Department of Translational Medical Science, University of Naples Federico II, Italy.
Department of Translational Medical Science, University of Naples Federico II, Italy.
Int J Cardiol. 2019 Jan 1;274:326-330. doi: 10.1016/j.ijcard.2018.06.106. Epub 2018 Jun 28.
Epicardial adipose tissue (EAT) thickness and pro-inflammatory status has been shown to be associated with several cardiac diseases, including aortic stenosis (AS). Thus, cardiac visceral fat could represent a potential new target for drugs. In the present study we evaluate the effect of statin therapy on EAT accumulation and inflammation.
Echocardiographic EAT thickness was assessed in 193 AS patients taking (n.87) and not taking (n.106) statins, undergoing cardiac surgery. To explore the association between statin therapy and EAT inflammation, EAT biopsies were obtained for cytokines immunoassay determination in EAT secretomes. An in vitro study was also conducted and the modulation of EAT and subcutaneous adipose tissue (SCAT) secretomes by atorvastatin was assessed in paired biopsies.
Statin therapy was significantly associated with lower EAT thickness (p < 0.0001) and with lower levels of EAT-secreted inflammatory mediators (p < 0.0001). Of note, there was a significant correlation between EAT thickness and its pro-inflammatory status. In vitro, atorvastatin showed a direct anti-inflammatory effect on EAT which was significantly higher compared to the SCAT response to statin incubation (p < 0.0001).
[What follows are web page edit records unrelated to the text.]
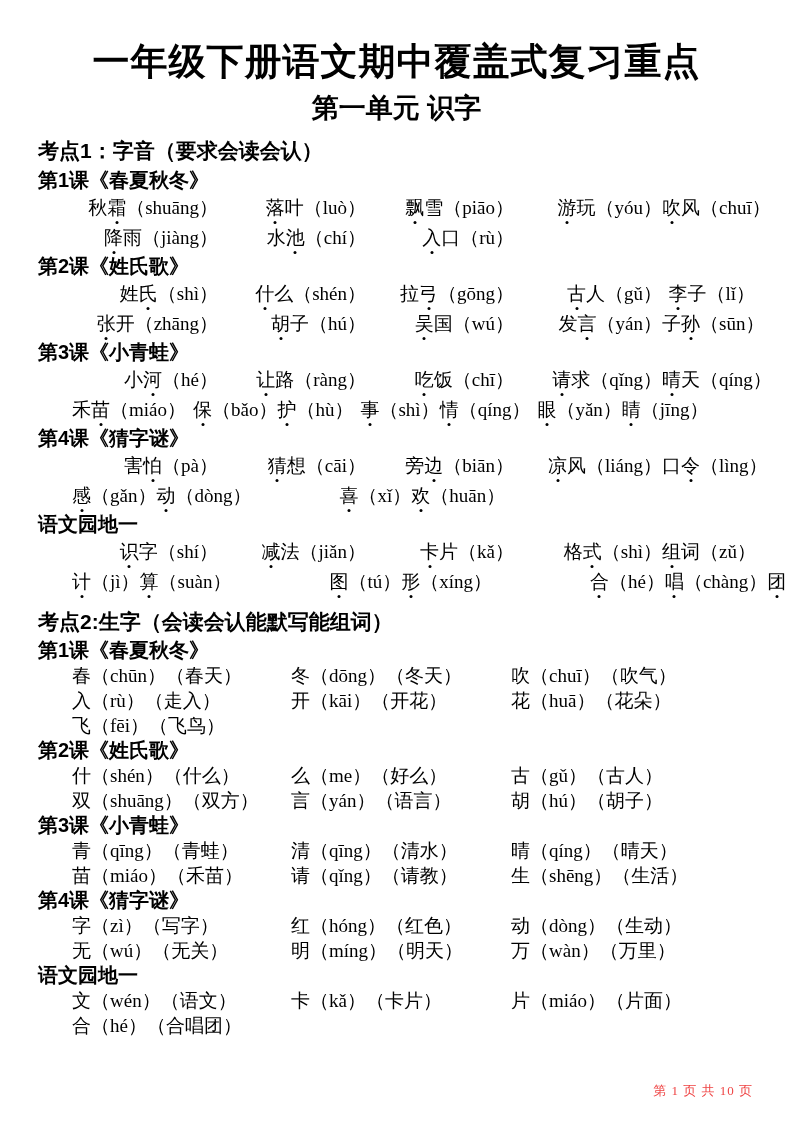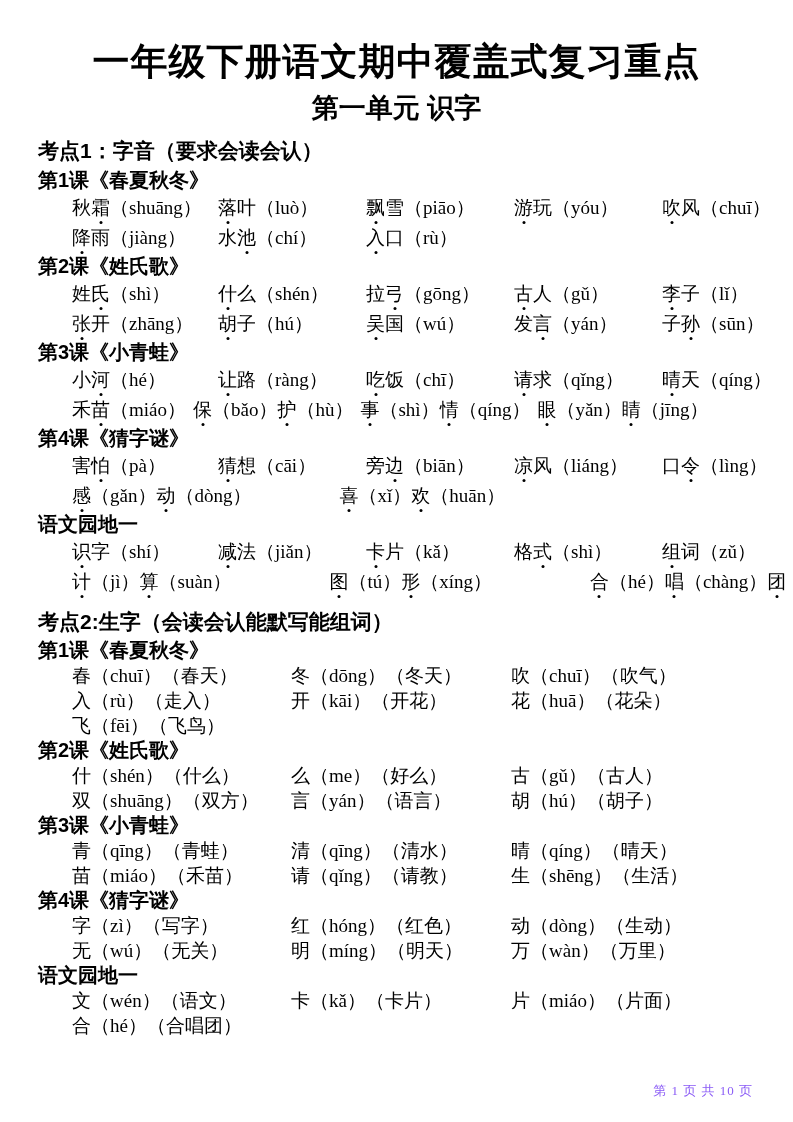"秋霜（shuāng）" .kp1 .row { text-align: none -> right }
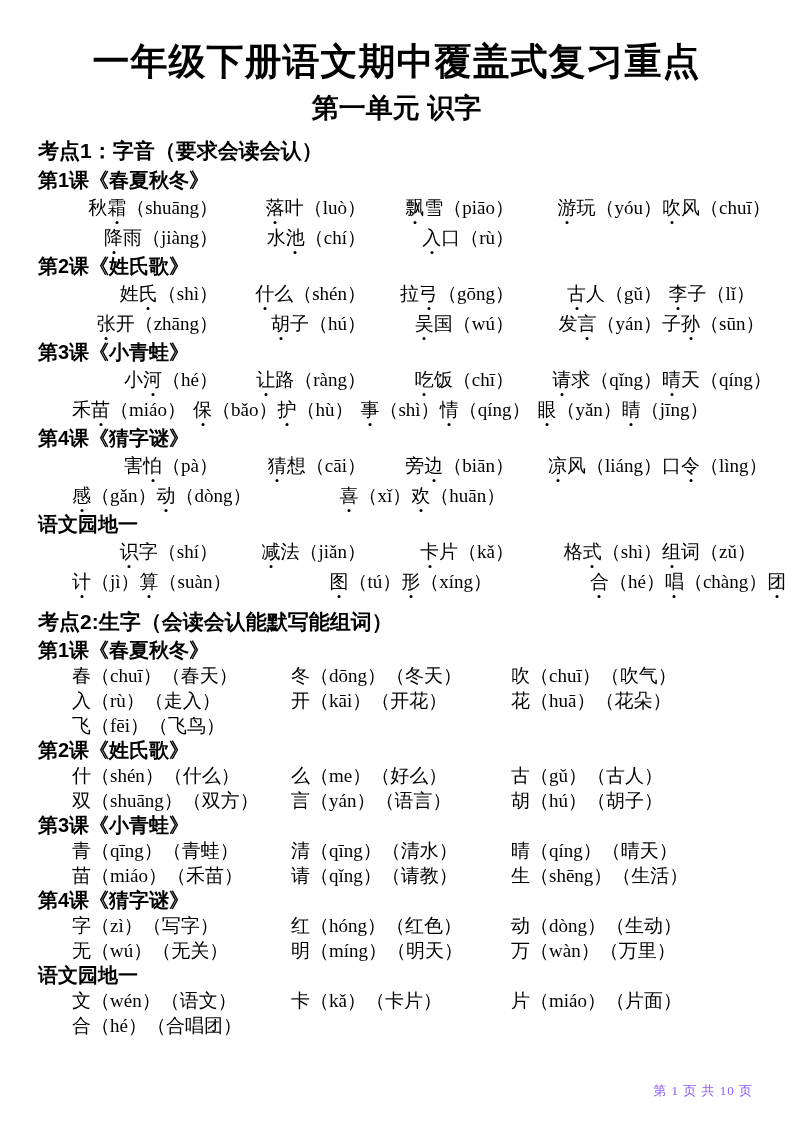"春（chuī）（春天）" span.item { text: chuī -> chūn }
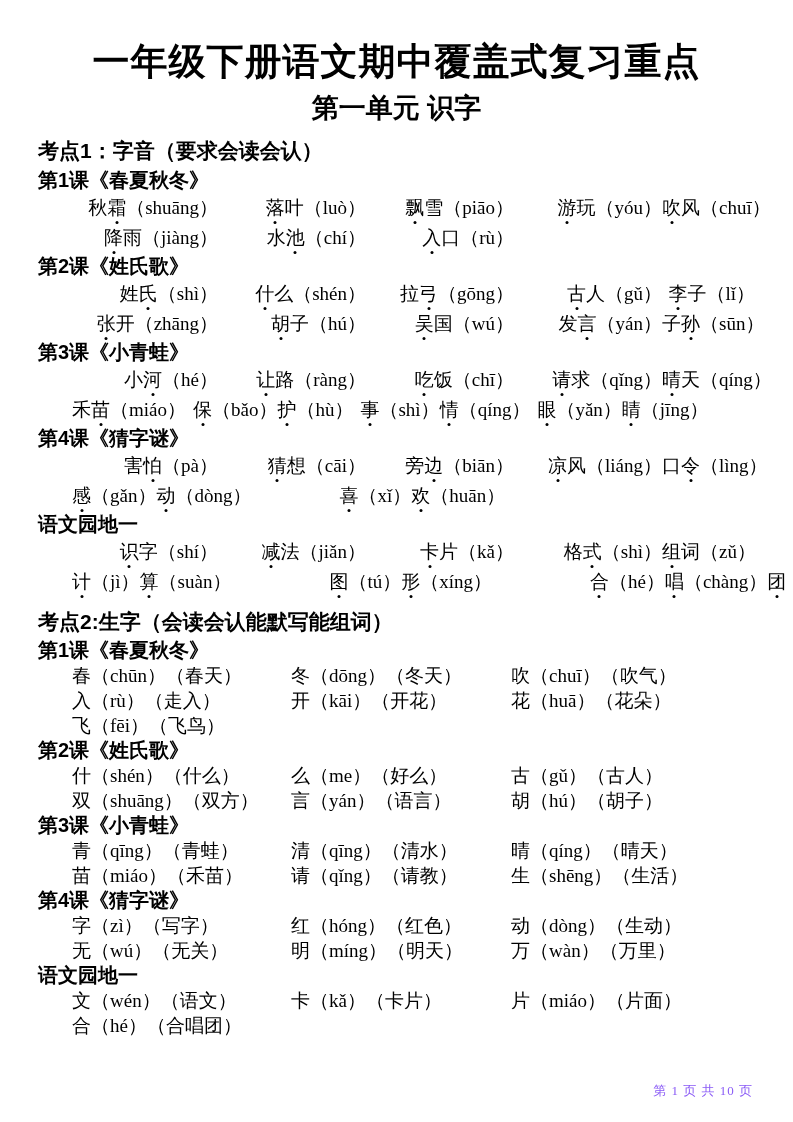"第 1 页 共 10" .footer { color: #8b5cf6 -> #ef4444 }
The present study indicates a robust association between statin therapy and reduced EAT accumulation in patients with AS. The present data also suggest a direct relationship between EAT thickness and its inflammatory status, both modulated by statin therapy. The in vitro results support the hypothesis of a direct action of statins on EAT secretory profile. Overall our data suggest EAT as a potential new therapeutic target for statin therapy.
心外膜脂肪组织(EAT)厚度和促炎状态已被证明与多种心脏病有关,包括主动脉瓣狭窄(AS)。因此,心脏内脏脂肪可能代表一种新的潜在药物靶点。在本研究中,我们评估了他汀类药物治疗对 EAT 积累和炎症的影响。
对 193 例接受心脏手术的 AS 患者(服用他汀类药物 87 例,未服用他汀类药物 106 例)进行超声心动图 EAT 厚度评估。为了探讨他汀类药物治疗与 EAT 炎症之间的关系,我们从 EAT 分泌组中获取 EAT 活检以进行细胞因子免疫测定。还进行了一项体外研究,评估阿托伐他汀对 EAT 和皮下脂肪组织(SCAT)分泌组的调节作用。
他汀类药物治疗与 EAT 厚度降低显著相关(p<0.0001),与 EAT 分泌的促炎介质水平降低显著相关(p<0.0001)。值得注意的是,EAT 厚度与其促炎状态之间存在显著相关性。在体外,阿托伐他汀对 EAT 具有直接的抗炎作用,其作用明显高于他汀孵育对 SCAT 的反应(p<0.0001)。
本研究表明,AS 患者他汀类药物治疗与 EAT 积累减少之间存在强有力的关联。本研究数据还表明,EAT 厚度与其炎症状态之间存在直接关系,他汀类药物治疗均可调节两者。体外结果支持他汀类药物对 EAT 分泌谱的直接作用假设。总体而言,我们的数据表明 EAT 可能是他汀类药物治疗的一个新的潜在治疗靶点。